* [DIRECTIONS FOR THIS TASK]: Work through the data below line by line and say how many lines hold "November"; give only the number.
─── THE DATA ───
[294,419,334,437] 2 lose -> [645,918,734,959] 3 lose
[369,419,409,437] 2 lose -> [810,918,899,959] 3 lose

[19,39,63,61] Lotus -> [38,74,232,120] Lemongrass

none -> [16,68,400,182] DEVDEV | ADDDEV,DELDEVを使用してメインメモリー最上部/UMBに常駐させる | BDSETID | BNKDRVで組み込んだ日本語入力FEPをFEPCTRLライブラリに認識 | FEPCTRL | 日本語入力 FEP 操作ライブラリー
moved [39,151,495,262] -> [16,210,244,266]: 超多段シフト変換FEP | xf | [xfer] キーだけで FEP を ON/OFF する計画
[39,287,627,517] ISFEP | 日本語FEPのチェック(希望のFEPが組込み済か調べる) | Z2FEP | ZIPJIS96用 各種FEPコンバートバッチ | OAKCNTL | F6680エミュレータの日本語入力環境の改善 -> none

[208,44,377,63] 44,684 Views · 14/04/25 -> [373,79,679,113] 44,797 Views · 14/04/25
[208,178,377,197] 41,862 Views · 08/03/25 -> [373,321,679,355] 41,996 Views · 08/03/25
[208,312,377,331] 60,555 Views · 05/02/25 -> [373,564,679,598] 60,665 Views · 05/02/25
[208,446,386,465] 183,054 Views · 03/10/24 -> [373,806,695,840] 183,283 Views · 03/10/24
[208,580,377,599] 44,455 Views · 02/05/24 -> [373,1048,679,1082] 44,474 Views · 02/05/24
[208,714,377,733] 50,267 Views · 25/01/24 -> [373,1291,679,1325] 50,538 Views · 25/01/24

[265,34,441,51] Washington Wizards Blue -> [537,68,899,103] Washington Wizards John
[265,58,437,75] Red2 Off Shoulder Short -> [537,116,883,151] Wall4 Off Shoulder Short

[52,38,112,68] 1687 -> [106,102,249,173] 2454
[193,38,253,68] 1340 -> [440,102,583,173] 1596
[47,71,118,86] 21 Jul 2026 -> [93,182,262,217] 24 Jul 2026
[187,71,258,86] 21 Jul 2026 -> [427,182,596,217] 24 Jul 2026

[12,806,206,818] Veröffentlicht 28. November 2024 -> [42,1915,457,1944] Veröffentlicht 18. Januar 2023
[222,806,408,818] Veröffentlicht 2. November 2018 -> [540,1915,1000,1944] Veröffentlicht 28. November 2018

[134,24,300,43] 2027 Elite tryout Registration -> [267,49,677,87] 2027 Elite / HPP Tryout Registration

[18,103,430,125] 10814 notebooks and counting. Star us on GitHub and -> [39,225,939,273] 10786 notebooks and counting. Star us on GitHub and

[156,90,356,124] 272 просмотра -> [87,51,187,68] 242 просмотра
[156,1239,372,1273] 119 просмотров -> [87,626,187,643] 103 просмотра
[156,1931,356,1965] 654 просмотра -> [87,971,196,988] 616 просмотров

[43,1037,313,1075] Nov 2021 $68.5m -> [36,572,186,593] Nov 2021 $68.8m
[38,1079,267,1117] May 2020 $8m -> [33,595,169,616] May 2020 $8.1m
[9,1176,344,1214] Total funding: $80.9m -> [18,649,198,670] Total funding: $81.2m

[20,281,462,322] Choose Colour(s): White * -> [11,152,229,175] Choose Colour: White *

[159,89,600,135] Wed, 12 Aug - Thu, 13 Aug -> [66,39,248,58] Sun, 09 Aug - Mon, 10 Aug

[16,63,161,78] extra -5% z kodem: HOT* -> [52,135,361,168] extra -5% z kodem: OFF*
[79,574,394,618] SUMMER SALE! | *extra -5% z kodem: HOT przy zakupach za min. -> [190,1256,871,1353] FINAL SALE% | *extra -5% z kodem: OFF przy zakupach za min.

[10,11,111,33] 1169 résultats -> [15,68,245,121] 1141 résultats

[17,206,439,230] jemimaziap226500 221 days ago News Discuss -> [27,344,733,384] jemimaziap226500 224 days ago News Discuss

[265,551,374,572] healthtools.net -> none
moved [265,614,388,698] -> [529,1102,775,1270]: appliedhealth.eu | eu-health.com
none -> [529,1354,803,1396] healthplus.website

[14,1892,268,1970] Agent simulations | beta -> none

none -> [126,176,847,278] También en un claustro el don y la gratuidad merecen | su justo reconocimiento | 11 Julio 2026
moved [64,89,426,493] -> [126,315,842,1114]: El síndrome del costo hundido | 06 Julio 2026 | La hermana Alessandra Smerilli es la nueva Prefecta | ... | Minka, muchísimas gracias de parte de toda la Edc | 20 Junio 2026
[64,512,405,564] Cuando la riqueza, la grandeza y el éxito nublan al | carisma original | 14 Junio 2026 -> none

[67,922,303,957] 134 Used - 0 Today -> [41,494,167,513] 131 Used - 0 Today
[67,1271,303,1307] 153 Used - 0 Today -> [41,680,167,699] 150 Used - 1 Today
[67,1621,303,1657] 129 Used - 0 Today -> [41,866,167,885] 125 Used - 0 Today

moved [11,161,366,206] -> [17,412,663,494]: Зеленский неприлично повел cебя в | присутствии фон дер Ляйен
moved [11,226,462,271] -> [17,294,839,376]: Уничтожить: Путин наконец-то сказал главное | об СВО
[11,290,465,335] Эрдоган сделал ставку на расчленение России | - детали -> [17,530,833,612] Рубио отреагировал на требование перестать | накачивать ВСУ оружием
───
* [SOLUTION FOR THIS PROBLEM]: 2